EXERCISE -> When you restate the records, do so word for word and omit any picture they contain.

---------------

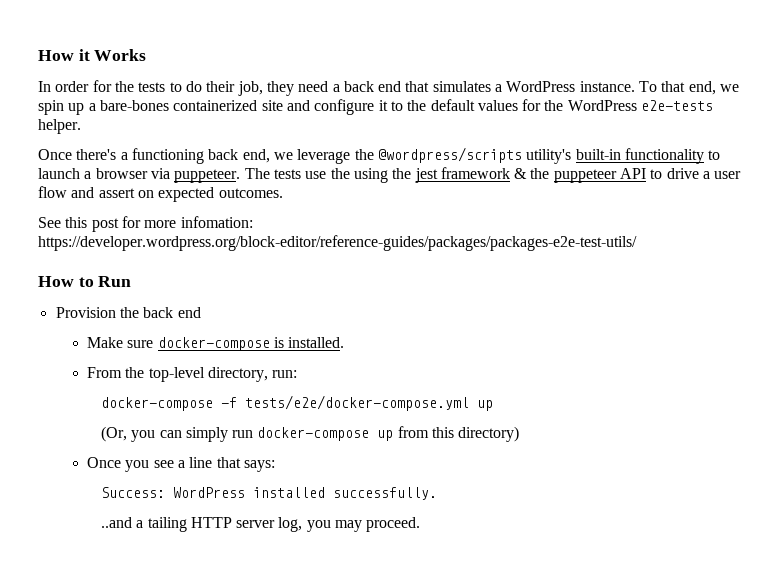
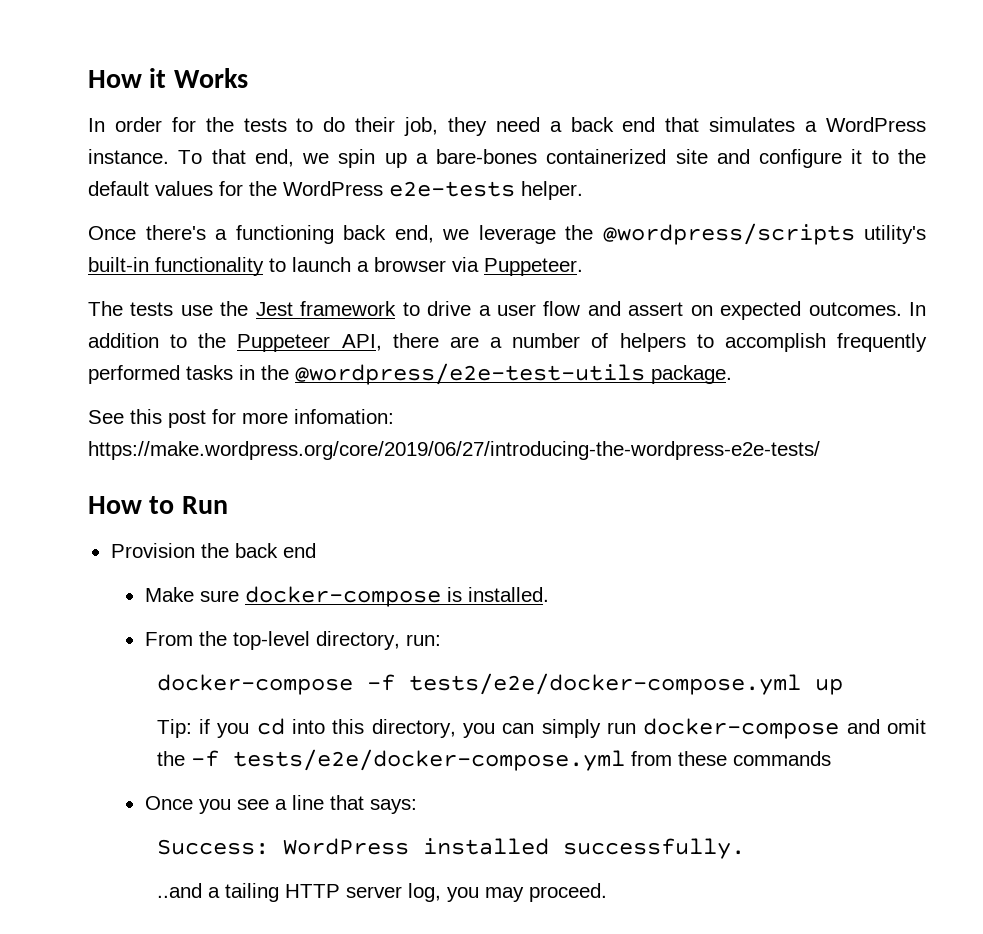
- Once there's a functioning back end, we leverage the @wordpress/scripts utility's built-in functionality to launch a browser via puppeteer. The tests use the using the jest framework & the puppeteer API to drive a user flow and assert on expected outcomes.
+ Once there's a functioning back end, we leverage the @wordpress/scripts utility's built-in functionality to launch a browser via Puppeteer.
+ The tests use the Jest framework to drive a user flow and assert on expected outcomes. In addition to the Puppeteer API, there are a number of helpers to accomplish frequently performed tasks in the @wordpress/e2e-test-utils package.
- See this post for more infomation: https://developer.wordpress.org/block-editor/reference-guides/packages/packages-e2e-test-utils/
+ See this post for more infomation: https://make.wordpress.org/core/2019/06/27/introducing-the-wordpress-e2e-tests/
- (Or, you can simply run docker-compose up from this directory)
+ Tip: if you cd into this directory, you can simply run docker-compose and omit the -f tests/e2e/docker-compose.yml from these commands

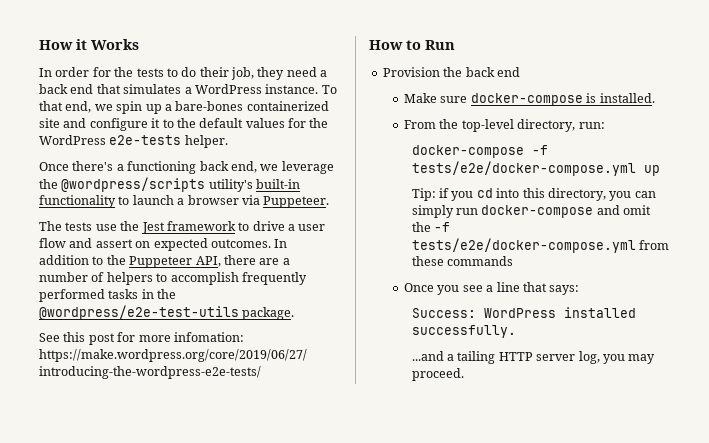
- ..and a tailing HTTP server log, you may proceed.
+ ...and a tailing HTTP server log, you may proceed.

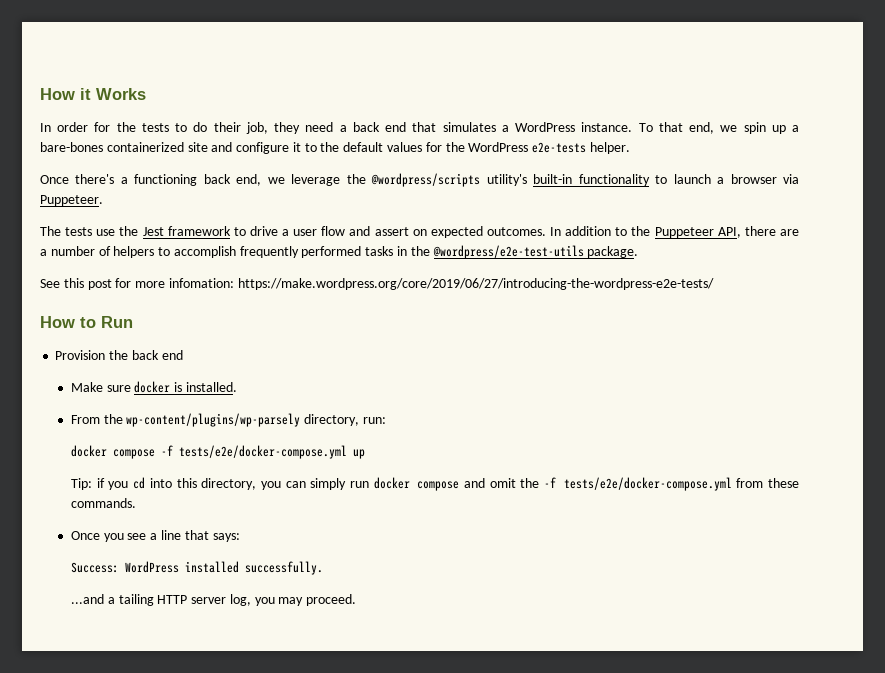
- Make sure docker-compose is installed.
+ Make sure docker is installed.
- From the top-level directory, run:
+ From the wp-content/plugins/wp-parsely directory, run:
- docker-compose -f tests/e2e/docker-compose.yml up
+ docker compose -f tests/e2e/docker-compose.yml up
- Tip: if you cd into this directory, you can simply run docker-compose and omit the -f tests/e2e/docker-compose.yml from these commands
+ Tip: if you cd into this directory, you can simply run docker compose and omit the -f tests/e2e/docker-compose.yml from these commands.

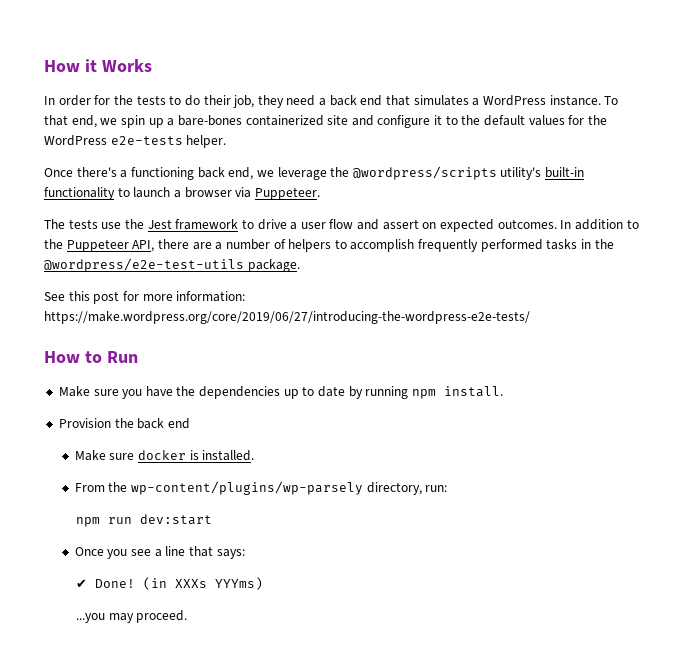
- See this post for more infomation: https://make.wordpress.org/core/2019/06/27/introducing-the-wordpress-e2e-tests/
+ See this post for more information: https://make.wordpress.org/core/2019/06/27/introducing-the-wordpress-e2e-tests/
+ Make sure you have the dependencies up to date by running npm install.
- docker compose -f tests/e2e/docker-compose.yml up
- Tip: if you cd into this directory, you can simply run docker compose and omit the -f tests/e2e/docker-compose.yml from these commands.
+ npm run dev:start
- Success: WordPress installed successfully.
- ...and a tailing HTTP server log, you may proceed.
+ ✔ Done! (in XXXs YYYms)
+ ...you may proceed.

---------------

RESULT OF THE EXERCISE ->
- Once there's a functioning back end, we leverage the @wordpress/scripts utility's built-in functionality to launch a browser via puppeteer. The tests use the using the jest framework & the puppeteer API to drive a user flow and assert on expected outcomes.
+ Once there's a functioning back end, we leverage the @wordpress/scripts utility's built-in functionality to launch a browser via Puppeteer.
+ The tests use the Jest framework to drive a user flow and assert on expected outcomes. In addition to the Puppeteer API, there are a number of helpers to accomplish frequently performed tasks in the @wordpress/e2e-test-utils package.
- See this post for more infomation: https://developer.wordpress.org/block-editor/reference-guides/packages/packages-e2e-test-utils/
+ See this post for more infomation: https://make.wordpress.org/core/2019/06/27/introducing-the-wordpress-e2e-tests/
- (Or, you can simply run docker-compose up from this directory)
+ Tip: if you cd into this directory, you can simply run docker-compose and omit the -f tests/e2e/docker-compose.yml from these commands

- ..and a tailing HTTP server log, you may proceed.
+ ...and a tailing HTTP server log, you may proceed.

- Make sure docker-compose is installed.
+ Make sure docker is installed.
- From the top-level directory, run:
+ From the wp-content/plugins/wp-parsely directory, run:
- docker-compose -f tests/e2e/docker-compose.yml up
+ docker compose -f tests/e2e/docker-compose.yml up
- Tip: if you cd into this directory, you can simply run docker-compose and omit the -f tests/e2e/docker-compose.yml from these commands
+ Tip: if you cd into this directory, you can simply run docker compose and omit the -f tests/e2e/docker-compose.yml from these commands.

- See this post for more infomation: https://make.wordpress.org/core/2019/06/27/introducing-the-wordpress-e2e-tests/
+ See this post for more information: https://make.wordpress.org/core/2019/06/27/introducing-the-wordpress-e2e-tests/
+ Make sure you have the dependencies up to date by running npm install.
- docker compose -f tests/e2e/docker-compose.yml up
- Tip: if you cd into this directory, you can simply run docker compose and omit the -f tests/e2e/docker-compose.yml from these commands.
+ npm run dev:start
- Success: WordPress installed successfully.
- ...and a tailing HTTP server log, you may proceed.
+ ✔ Done! (in XXXs YYYms)
+ ...you may proceed.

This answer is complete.